§ **Records shown**
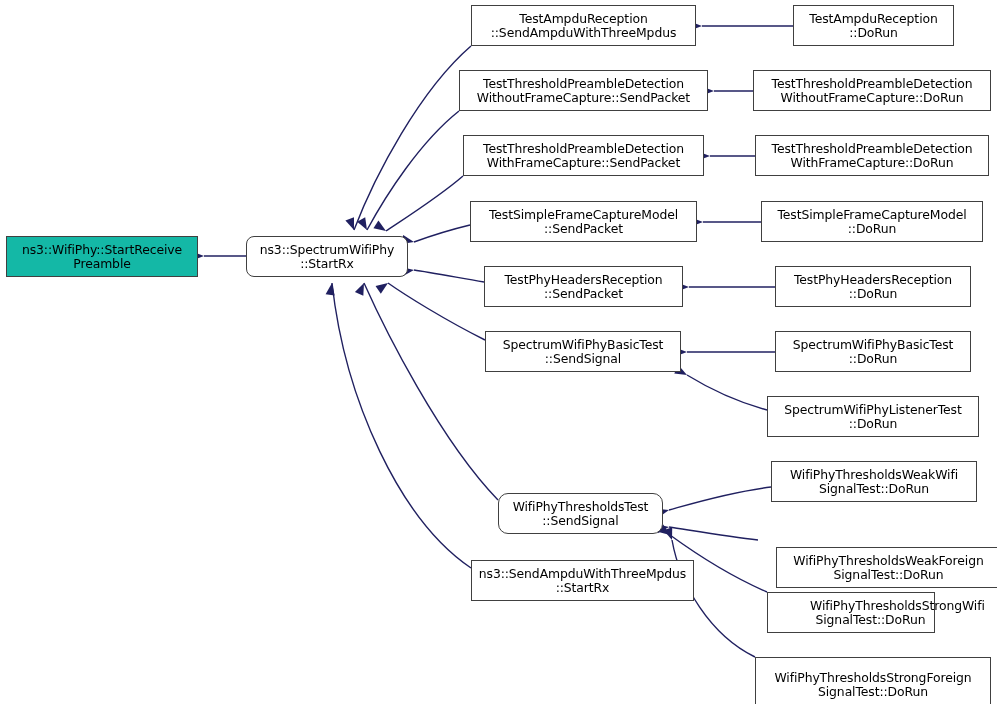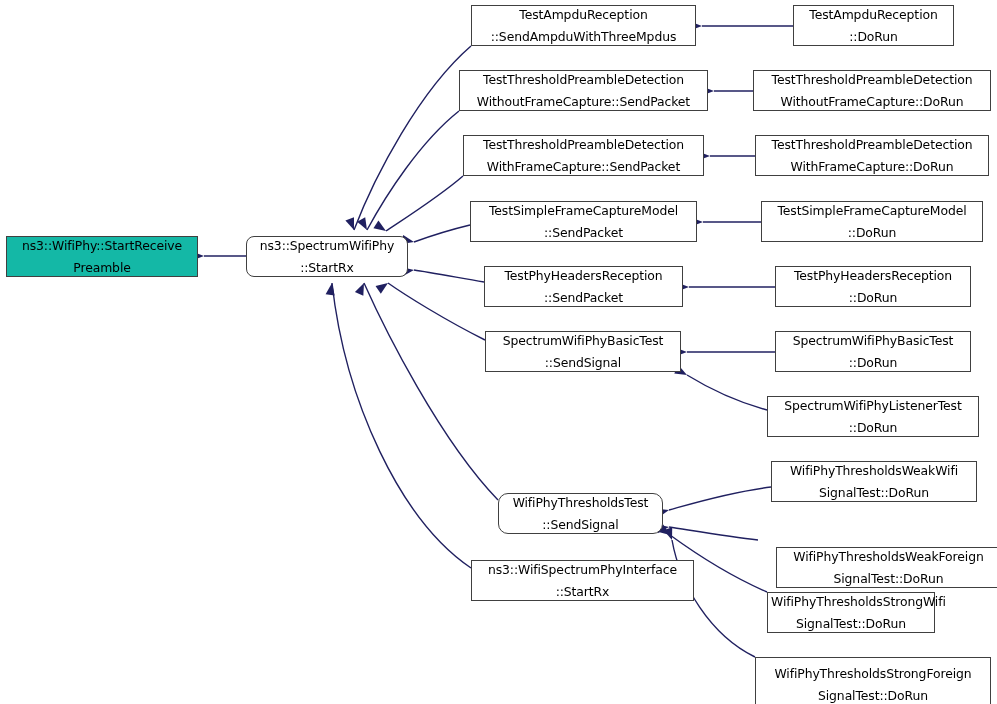--- a/index.html
+++ b/index.html
@@ -26,21 +26,21 @@
     position: absolute;
     box-sizing: border-box;
     border: 1px solid #404040;
     background: #ffffff;
     color: #000000;
     display: flex;
     align-items: center;
     justify-content: center;
     text-align: center;
     font-size: 12.4px;
-    line-height: 22px;
+    line-height: 14px;
     letter-spacing: -0.1px;
     white-space: pre-line;
     z-index: 2;
   }
   .node.highlight {
     background: #14b8a6;
   }
   .node .label {
     display: block;
     width: 100%;
@@ -106,38 +106,38 @@
       <div class="node" style="left: 463px; top: 135px; width: 241px; height: 41px;"><span class="label">TestThresholdPreambleDetection
 WithFrameCapture::SendPacket</span></div>
       <div class="node" style="left: 470px; top: 201px; width: 227px; height: 41px;"><span class="label">TestSimpleFrameCaptureModel
 ::SendPacket</span></div>
       <div class="node" style="left: 484px; top: 266px; width: 199px; height: 41px;"><span class="label">TestPhyHeadersReception
 ::SendPacket</span></div>
       <div class="node" style="left: 485px; top: 331px; width: 196px; height: 41px;"><span class="label">SpectrumWifiPhyBasicTest
 ::SendSignal</span></div>
       <div class="node" style="left: 498px; top: 493px; width: 165px; height: 41px; border-radius: 10px;"><span class="label">WifiPhyThresholdsTest
 ::SendSignal</span></div>
-      <div class="node" style="left: 471px; top: 560px; width: 223px; height: 41px;"><span class="label">ns3::WifiSpectrumPhyInterface
+      <div class="node" style="left: 471px; top: 560px; width: 223px; height: 41px;"><span class="label">ns3::SendAmpduWithThreeMpdus
 ::StartRx</span></div>
       <div class="node" style="left: 793px; top: 5px; width: 161px; height: 41px;"><span class="label">TestAmpduReception
 ::DoRun</span></div>
       <div class="node" style="left: 753px; top: 70px; width: 238px; height: 41px;"><span class="label">TestThresholdPreambleDetection
 WithoutFrameCapture::DoRun</span></div>
       <div class="node" style="left: 755px; top: 135px; width: 234px; height: 41px;"><span class="label">TestThresholdPreambleDetection
 WithFrameCapture::DoRun</span></div>
       <div class="node" style="left: 761px; top: 201px; width: 222px; height: 41px;"><span class="label">TestSimpleFrameCaptureModel
 ::DoRun</span></div>
       <div class="node" style="left: 775px; top: 266px; width: 196px; height: 41px;"><span class="label">TestPhyHeadersReception
 ::DoRun</span></div>
       <div class="node" style="left: 775px; top: 331px; width: 196px; height: 41px;"><span class="label">SpectrumWifiPhyBasicTest
 ::DoRun</span></div>
       <div class="node" style="left: 767px; top: 396px; width: 212px; height: 41px;"><span class="label">SpectrumWifiPhyListenerTest
 ::DoRun</span></div>
       <div class="node" style="left: 771px; top: 461px; width: 206px; height: 41px;"><span class="label">WifiPhyThresholdsWeakWifi
 SignalTest::DoRun</span></div>
       <div class="node" style="left: 776px; top: 527px; width: 225px; height: 41px; margin-top: 20px;"><span class="label">WifiPhyThresholdsWeakForeign
 SignalTest::DoRun</span></div>
-      <div class="node" style="left: 767px; top: 592px; width: 168px; height: 41px;"><span class="label">WifiPhyThresholdsStrongWifi
+      <div class="node" style="left: 767px; top: 592px; width: 168px; height: 41px; padding-left: 39px;"><span class="label">WifiPhyThresholdsStrongWifi
 SignalTest::DoRun</span></div>
       <div class="node" style="left: 755px; top: 657px; width: 236px; height: 55px;"><span class="label">WifiPhyThresholdsStrongForeign
 SignalTest::DoRun</span></div>
     </div>
 </div>
 
 </body></html>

§ **Directions for this task**
When you output the entries, keep each line exactly as it is and leave out any pictures.

§ **Answer box**
--- a/index.html
+++ b/index.html
@@ -26,21 +26,21 @@
     position: absolute;
     box-sizing: border-box;
     border: 1px solid #404040;
     background: #ffffff;
     color: #000000;
     display: flex;
     align-items: center;
     justify-content: center;
     text-align: center;
     font-size: 12.4px;
-    line-height: 22px;
+    line-height: 14px;
     letter-spacing: -0.1px;
     white-space: pre-line;
     z-index: 2;
   }
   .node.highlight {
     background: #14b8a6;
   }
   .node .label {
     display: block;
     width: 100%;
@@ -106,38 +106,38 @@
       <div class="node" style="left: 463px; top: 135px; width: 241px; height: 41px;"><span class="label">TestThresholdPreambleDetection
 WithFrameCapture::SendPacket</span></div>
       <div class="node" style="left: 470px; top: 201px; width: 227px; height: 41px;"><span class="label">TestSimpleFrameCaptureModel
 ::SendPacket</span></div>
       <div class="node" style="left: 484px; top: 266px; width: 199px; height: 41px;"><span class="label">TestPhyHeadersReception
 ::SendPacket</span></div>
       <div class="node" style="left: 485px; top: 331px; width: 196px; height: 41px;"><span class="label">SpectrumWifiPhyBasicTest
 ::SendSignal</span></div>
       <div class="node" style="left: 498px; top: 493px; width: 165px; height: 41px; border-radius: 10px;"><span class="label">WifiPhyThresholdsTest
 ::SendSignal</span></div>
-      <div class="node" style="left: 471px; top: 560px; width: 223px; height: 41px;"><span class="label">ns3::WifiSpectrumPhyInterface
+      <div class="node" style="left: 471px; top: 560px; width: 223px; height: 41px;"><span class="label">ns3::SendAmpduWithThreeMpdus
 ::StartRx</span></div>
       <div class="node" style="left: 793px; top: 5px; width: 161px; height: 41px;"><span class="label">TestAmpduReception
 ::DoRun</span></div>
       <div class="node" style="left: 753px; top: 70px; width: 238px; height: 41px;"><span class="label">TestThresholdPreambleDetection
 WithoutFrameCapture::DoRun</span></div>
       <div class="node" style="left: 755px; top: 135px; width: 234px; height: 41px;"><span class="label">TestThresholdPreambleDetection
 WithFrameCapture::DoRun</span></div>
       <div class="node" style="left: 761px; top: 201px; width: 222px; height: 41px;"><span class="label">TestSimpleFrameCaptureModel
 ::DoRun</span></div>
       <div class="node" style="left: 775px; top: 266px; width: 196px; height: 41px;"><span class="label">TestPhyHeadersReception
 ::DoRun</span></div>
       <div class="node" style="left: 775px; top: 331px; width: 196px; height: 41px;"><span class="label">SpectrumWifiPhyBasicTest
 ::DoRun</span></div>
       <div class="node" style="left: 767px; top: 396px; width: 212px; height: 41px;"><span class="label">SpectrumWifiPhyListenerTest
 ::DoRun</span></div>
       <div class="node" style="left: 771px; top: 461px; width: 206px; height: 41px;"><span class="label">WifiPhyThresholdsWeakWifi
 SignalTest::DoRun</span></div>
       <div class="node" style="left: 776px; top: 527px; width: 225px; height: 41px; margin-top: 20px;"><span class="label">WifiPhyThresholdsWeakForeign
 SignalTest::DoRun</span></div>
-      <div class="node" style="left: 767px; top: 592px; width: 168px; height: 41px;"><span class="label">WifiPhyThresholdsStrongWifi
+      <div class="node" style="left: 767px; top: 592px; width: 168px; height: 41px; padding-left: 39px;"><span class="label">WifiPhyThresholdsStrongWifi
 SignalTest::DoRun</span></div>
       <div class="node" style="left: 755px; top: 657px; width: 236px; height: 55px;"><span class="label">WifiPhyThresholdsStrongForeign
 SignalTest::DoRun</span></div>
     </div>
 </div>
 
 </body></html>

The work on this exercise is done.